C´est finalement un modèle réduit des urnes cinéraires des
derniers siècles de l´Etrurie.

LES URNES CINERAIRES HELLENISTIQUES

Après la splendeur des tombes à
fresques, l´histoire funèbre des Etrusques se termine du IIIème
au Ier siècle avant J.-C. par la multiplication de petits monuments
de type sarcophage sculptés dans le travertin calcaire et le tuf
volcanique à  Chiusi et Pérouse ; et à  Volterra, dans
l´albâtre, un matériau de grande qualité.

Le défunt est sculpté de façon
réaliste (véritables portraits) allongé en position « banquet »
sur le couvercle ; Les parois externes de la cuve sont ornées
de bas-reliefs parfois peints de couleurs vives, dont le thème
principal est tiré de la mythologie grecque : scènes violentes
qui contrastent avec la sérénité du défunt.

LES NECROPOLES

Dès l´époque
villanovienne, les tombes ont été regroupées en vastes
« cimetières » ou nécropoles, situés hors de la cité
des vivants ; celles des Etrusques proprement dits seront
installées en contrebas des villes ou sur un plateau voisin.
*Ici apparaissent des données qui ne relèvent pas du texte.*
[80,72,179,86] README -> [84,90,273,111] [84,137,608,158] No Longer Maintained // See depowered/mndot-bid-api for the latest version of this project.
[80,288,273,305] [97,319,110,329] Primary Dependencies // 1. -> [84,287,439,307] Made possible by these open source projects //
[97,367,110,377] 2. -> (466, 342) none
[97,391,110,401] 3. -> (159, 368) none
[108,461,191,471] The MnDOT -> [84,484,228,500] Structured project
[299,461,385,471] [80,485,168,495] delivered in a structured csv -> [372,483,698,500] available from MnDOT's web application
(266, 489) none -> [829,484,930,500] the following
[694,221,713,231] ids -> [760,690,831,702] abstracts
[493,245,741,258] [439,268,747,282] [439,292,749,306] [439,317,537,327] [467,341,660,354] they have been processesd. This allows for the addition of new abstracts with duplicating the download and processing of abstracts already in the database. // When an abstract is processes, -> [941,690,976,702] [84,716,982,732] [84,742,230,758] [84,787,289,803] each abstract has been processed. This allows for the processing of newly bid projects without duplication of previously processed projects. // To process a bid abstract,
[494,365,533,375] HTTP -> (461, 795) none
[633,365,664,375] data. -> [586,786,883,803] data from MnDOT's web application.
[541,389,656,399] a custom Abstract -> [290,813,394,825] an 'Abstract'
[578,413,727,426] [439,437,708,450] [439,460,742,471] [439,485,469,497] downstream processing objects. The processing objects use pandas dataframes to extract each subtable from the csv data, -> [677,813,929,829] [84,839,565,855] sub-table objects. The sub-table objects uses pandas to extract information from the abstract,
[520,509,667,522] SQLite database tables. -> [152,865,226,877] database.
La nécropole Quatro Fontanili à
Véies (VIIIème siècle) montre une structure en auréoles : au
centre les urnes biconiques d´incinération ; 1ère
auréole de fosses simples ; 2ème auréole de fosses
avec une niche latérale pour le mobilier.

Les nécropoles de la grande époque
(VIIème à  Vème siècles) imitent parfois la ville avec plan
orthogonal.

-La nécropole de Banditaccia à
Caeré (VIIème siècle) montre des tombes groupées en îlots carrés
ou rectangulaires limités par des rues se coupant à  angle droit.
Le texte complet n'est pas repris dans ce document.